Si aspettava di più o di meno dal Torino di quest’anno?
“Penso che il Torino sia in linea con le mie aspettative. Ci sono state partenze importanti, ma qualche buon giocatore è arrivato. Il livello è sufficiente per quanto dovrebbe fare questa piazza. Io ho vissuto stagioni travagliate tra A e B, quindi da una parte si può dire che le cose vadano meglio ma dall’altra il Torino potrebbe ulteriormente alzare l’asticella”.
È uscito da poco dal settore giovanile granata: è un’entità che funziona all’interno della società?
“Sul settore giovanile la risposta è simile a quella data per la Prima Squadra. La mia esperienza è stata bellissima, è stato un orgoglio, ma nel settore giovanile si deve fare e dare di più. Come? Investendo nelle strutture e nello scouting, invece da questo punto di vista la strada è ancora molto lunga. Penso, ad esempio, al centro sportivo che non si riesce ancora a realizzare. I talenti non mancano. Quando c’ero io, tra i giocatori che spiccavano segnalo Buongiorno e Sottil. Il Torino deve essere una fucina di campioni e non qualche talento qua e là. In tal senso la strada è ancora lunga e il progetto ben lungi dal realizzarsi”.
Come ha accennato, conosce bene Buongiorno. In cosa è migliorato di più? E si attendeva la sua esplosione?
“Mi aspettavo la sua crescita perché ha tante qualità. Era già un piccolo professionista: serietà e applicazione in ogni singolo allenamento. Mi rivedevo in lui. Era già molto bravo sull’uomo. Oggi è migliorato nelle letture e gioca indistintamente come perno o come braccetto di sinistra. Può anche fare il centrale in una difesa a quattro. È cresciuto e potrà crescere ulteriormente perché è molto serio e dedito al lavoro”.

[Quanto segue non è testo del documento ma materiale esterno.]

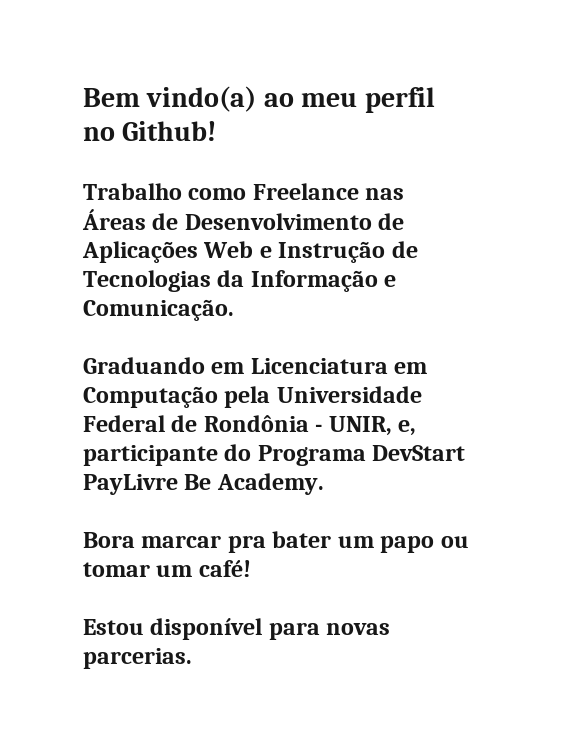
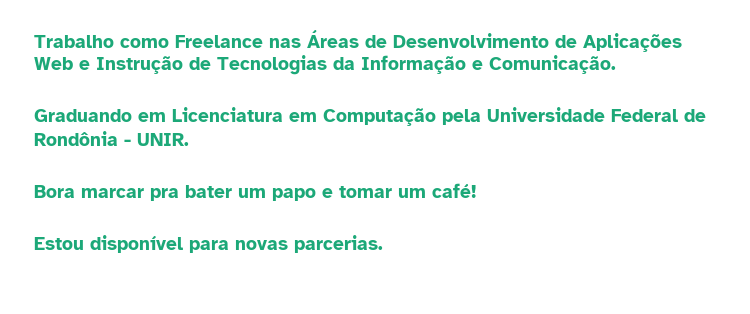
[83,86,435,113] [83,121,217,141] Bem vindo(a) ao meu perfil no Github! // -> (34, 41) none
[328,416,417,436] [83,444,466,466] [83,473,324,495] UNIR, e, participante do Programa DevStart PayLivre Be Academy. -> [137,133,189,146] UNIR.
[440,536,469,548] ou -> [322,188,333,198] e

Singo, invece, sta un po’ arrancando e deludendo. Perché?
“Singo ha grandi mezzi fisici, pecca dal punto di vista tecnico. Non è un giocatore pulitissimo e non è così migliorato. Ha problemi di continuità, non credo legati alla sua giovane età, considerato che non è più così giovane. Potrebbe essere il suo limite la continuità. Ha fatto vedere cose importanti in diverse circostanze contro avversari di livello. Le qualità non sempre sono accompagnate dalla concentrazione e dalla continuità: ciò fa la differenza tra un campione e un buon giocatore”.
Quali sono le sue emozioni granata indimenticabili?
“Da giocatore del Torino la vittoria dei play-off contro il Perugia davanti a 70mila persone. Era una partita che voleva dire tanto, purtroppo poi il sogno di aver realizzato qualcosa di importante con la mia squadra del cuore si è infranto con un fallimento incredibile. Da allenatore mi sono rimasti un paio di derby: uno vinto 5 a 0 con i ’97 e uno vinto 2 a 1 con i 2000 in casa loro”.